▶ _What is expected_
Every line of the data below that holds the string "Orecchini" needs to be reported.

▶ _Supplied material_
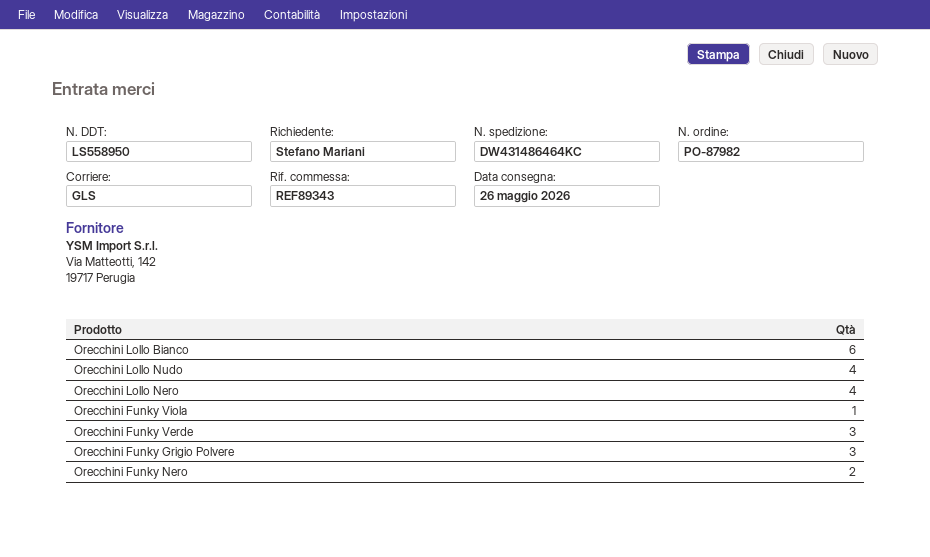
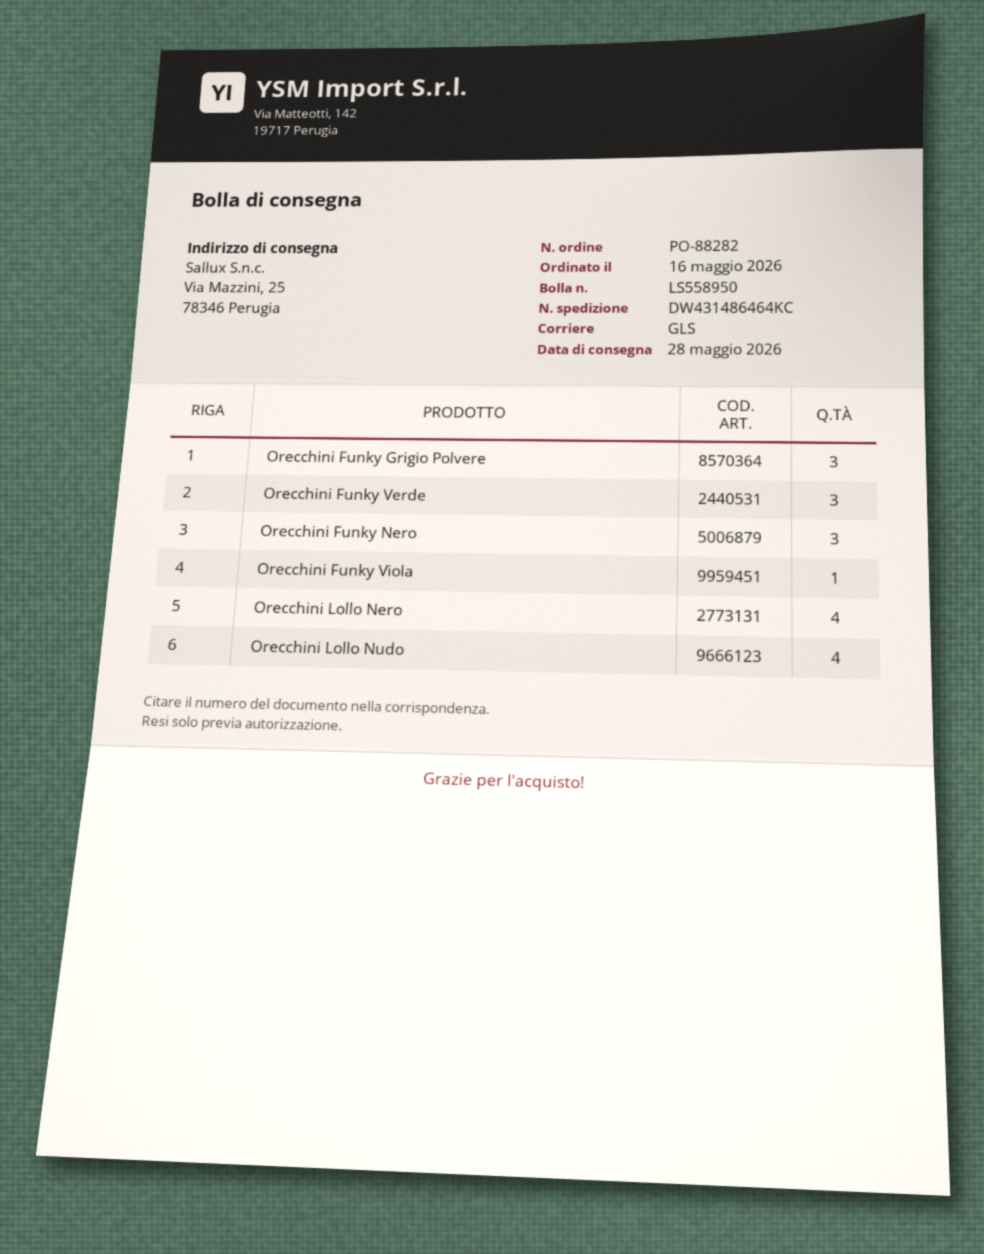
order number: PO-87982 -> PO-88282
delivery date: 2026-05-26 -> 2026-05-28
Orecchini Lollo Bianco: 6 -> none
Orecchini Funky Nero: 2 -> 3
* * *
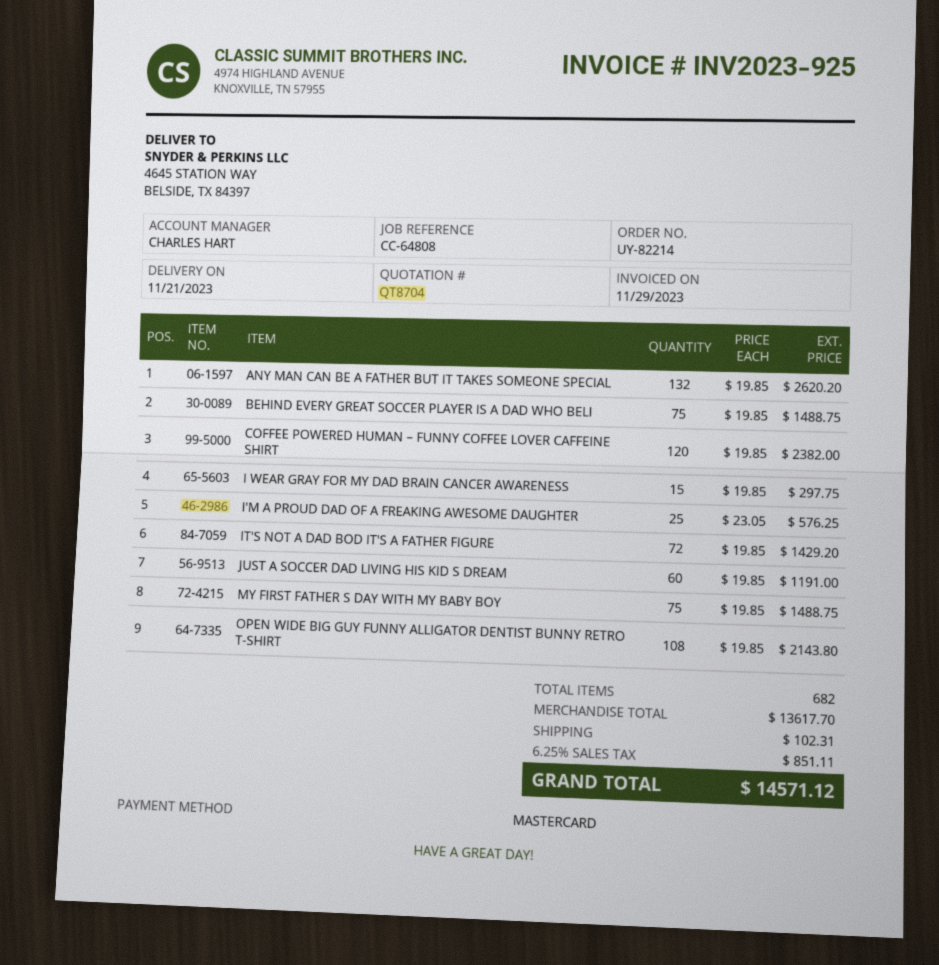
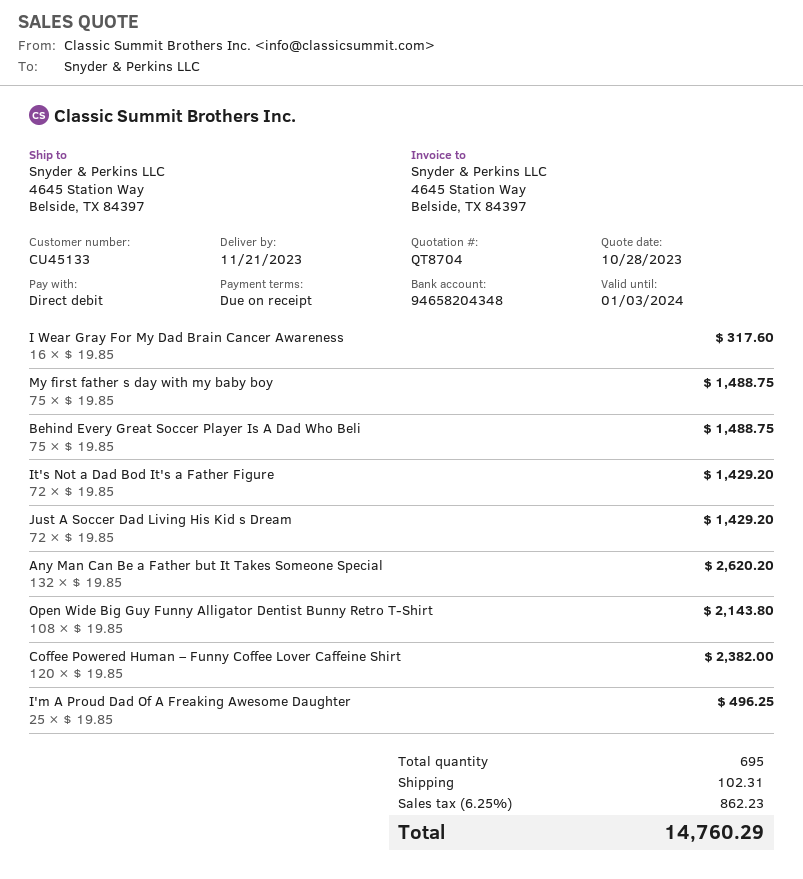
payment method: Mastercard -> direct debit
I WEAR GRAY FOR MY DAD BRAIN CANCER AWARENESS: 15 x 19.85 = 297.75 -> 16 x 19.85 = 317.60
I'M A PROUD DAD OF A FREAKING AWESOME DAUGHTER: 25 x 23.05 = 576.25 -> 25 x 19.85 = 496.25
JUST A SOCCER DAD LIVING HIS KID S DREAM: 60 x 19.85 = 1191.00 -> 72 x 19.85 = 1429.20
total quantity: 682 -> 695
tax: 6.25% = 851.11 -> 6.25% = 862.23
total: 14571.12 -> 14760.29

▶ _Response to the exercise_
Orecchini Lollo Bianco: 6 -> none
Orecchini Funky Nero: 2 -> 3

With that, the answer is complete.